(Before-and-after change data)
*** Block opens ***
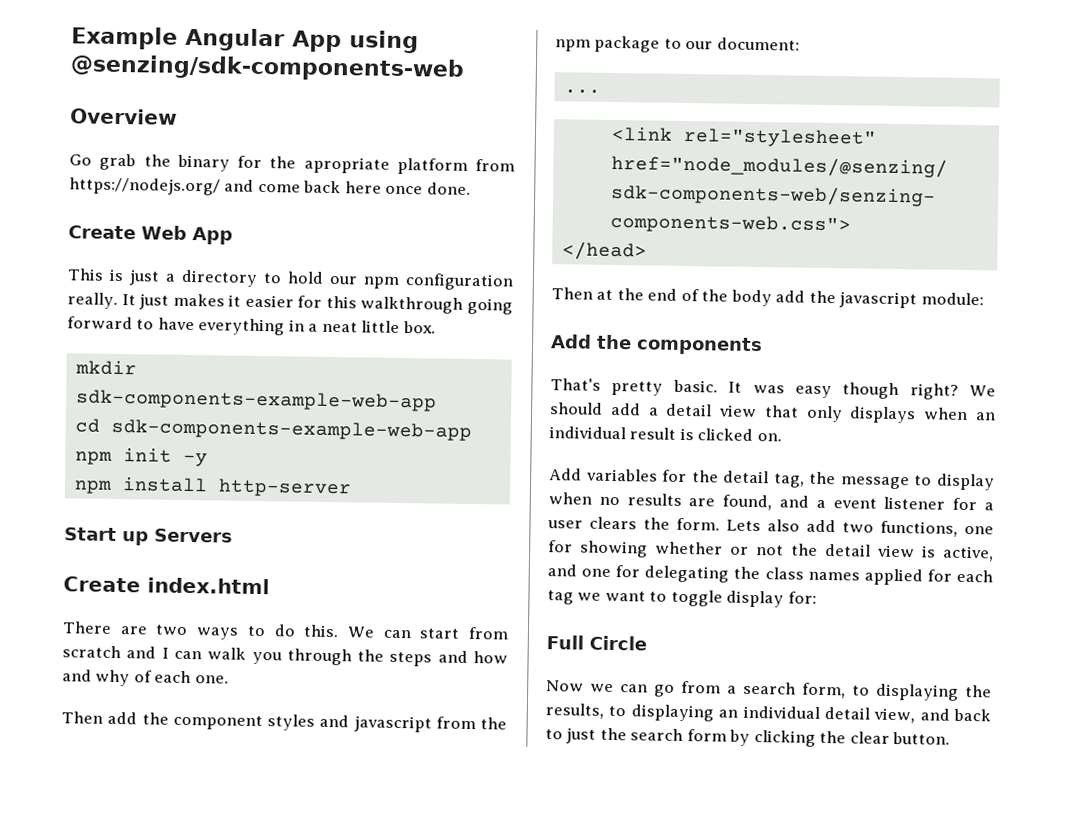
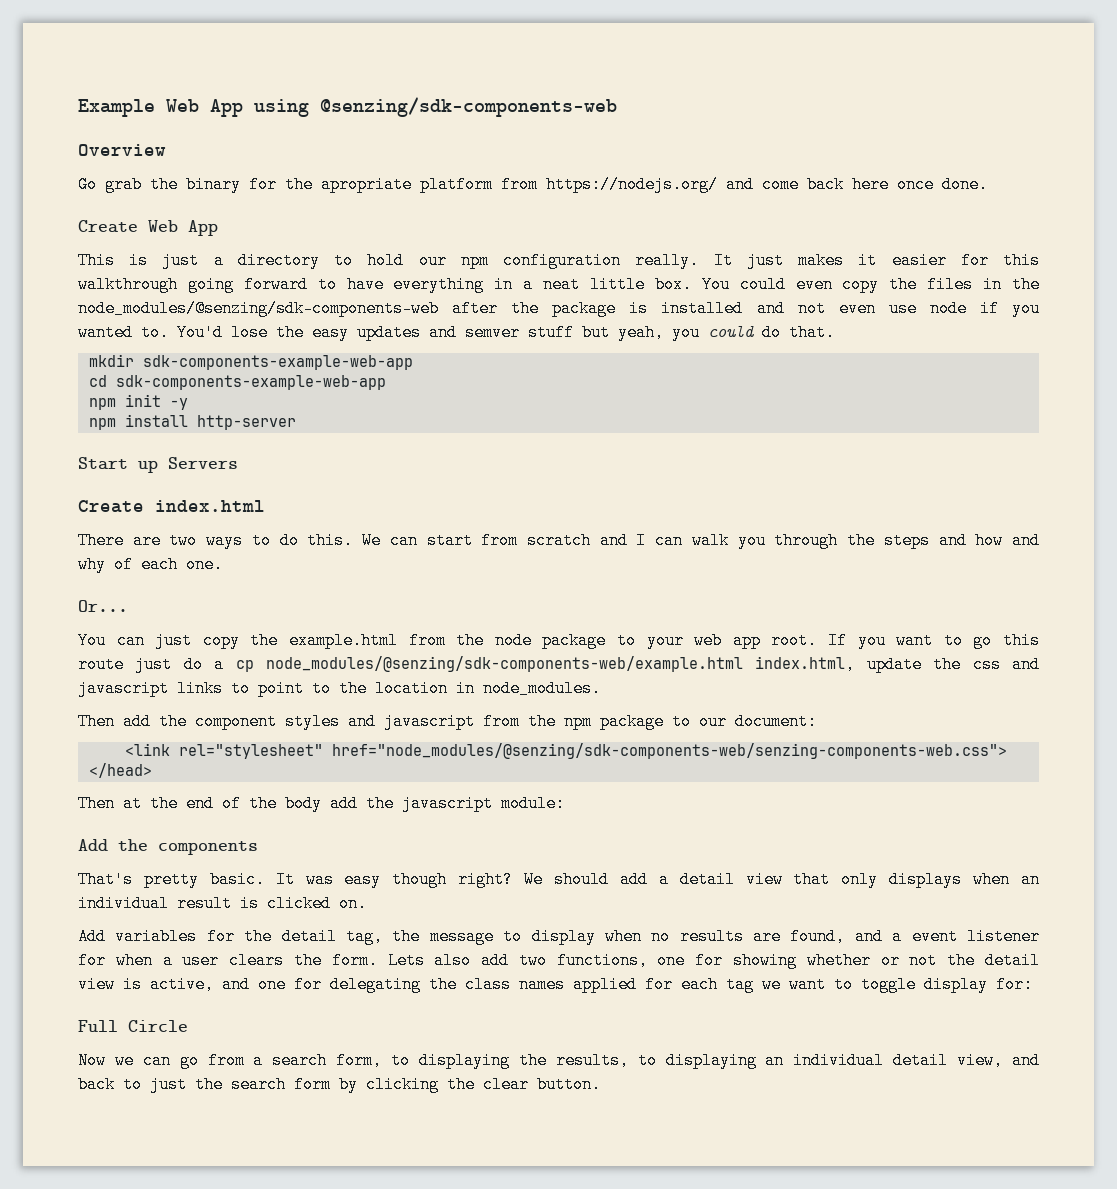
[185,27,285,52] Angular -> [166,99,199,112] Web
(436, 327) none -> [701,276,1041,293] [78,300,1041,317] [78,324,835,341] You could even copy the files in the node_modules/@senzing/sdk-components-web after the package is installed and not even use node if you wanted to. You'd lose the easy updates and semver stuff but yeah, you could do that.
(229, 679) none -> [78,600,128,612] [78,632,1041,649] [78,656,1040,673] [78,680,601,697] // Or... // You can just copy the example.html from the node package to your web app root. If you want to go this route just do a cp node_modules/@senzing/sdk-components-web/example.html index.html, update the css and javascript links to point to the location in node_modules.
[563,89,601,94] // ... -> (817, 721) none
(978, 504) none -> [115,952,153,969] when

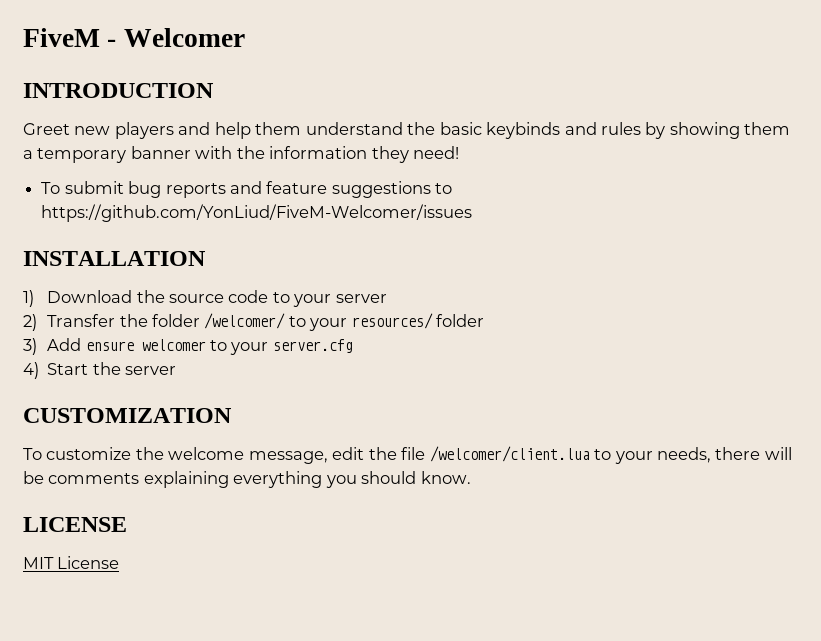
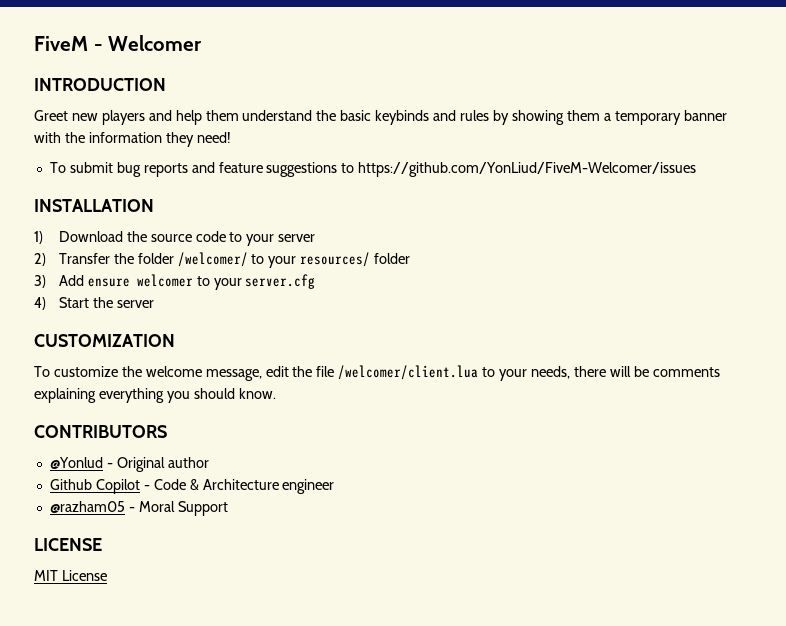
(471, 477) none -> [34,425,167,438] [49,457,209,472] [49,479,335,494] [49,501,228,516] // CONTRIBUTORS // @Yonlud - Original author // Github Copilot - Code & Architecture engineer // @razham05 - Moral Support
*** Block closes ***
__Task item__
Output the entries verbatim but drop the images.

__Answer to the exercise__
[185,27,285,52] Angular -> [166,99,199,112] Web
(436, 327) none -> [701,276,1041,293] [78,300,1041,317] [78,324,835,341] You could even copy the files in the node_modules/@senzing/sdk-components-web after the package is installed and not even use node if you wanted to. You'd lose the easy updates and semver stuff but yeah, you could do that.
(229, 679) none -> [78,600,128,612] [78,632,1041,649] [78,656,1040,673] [78,680,601,697] // Or... // You can just copy the example.html from the node package to your web app root. If you want to go this route just do a cp node_modules/@senzing/sdk-components-web/example.html index.html, update the css and javascript links to point to the location in node_modules.
[563,89,601,94] // ... -> (817, 721) none
(978, 504) none -> [115,952,153,969] when

(471, 477) none -> [34,425,167,438] [49,457,209,472] [49,479,335,494] [49,501,228,516] // CONTRIBUTORS // @Yonlud - Original author // Github Copilot - Code & Architecture engineer // @razham05 - Moral Support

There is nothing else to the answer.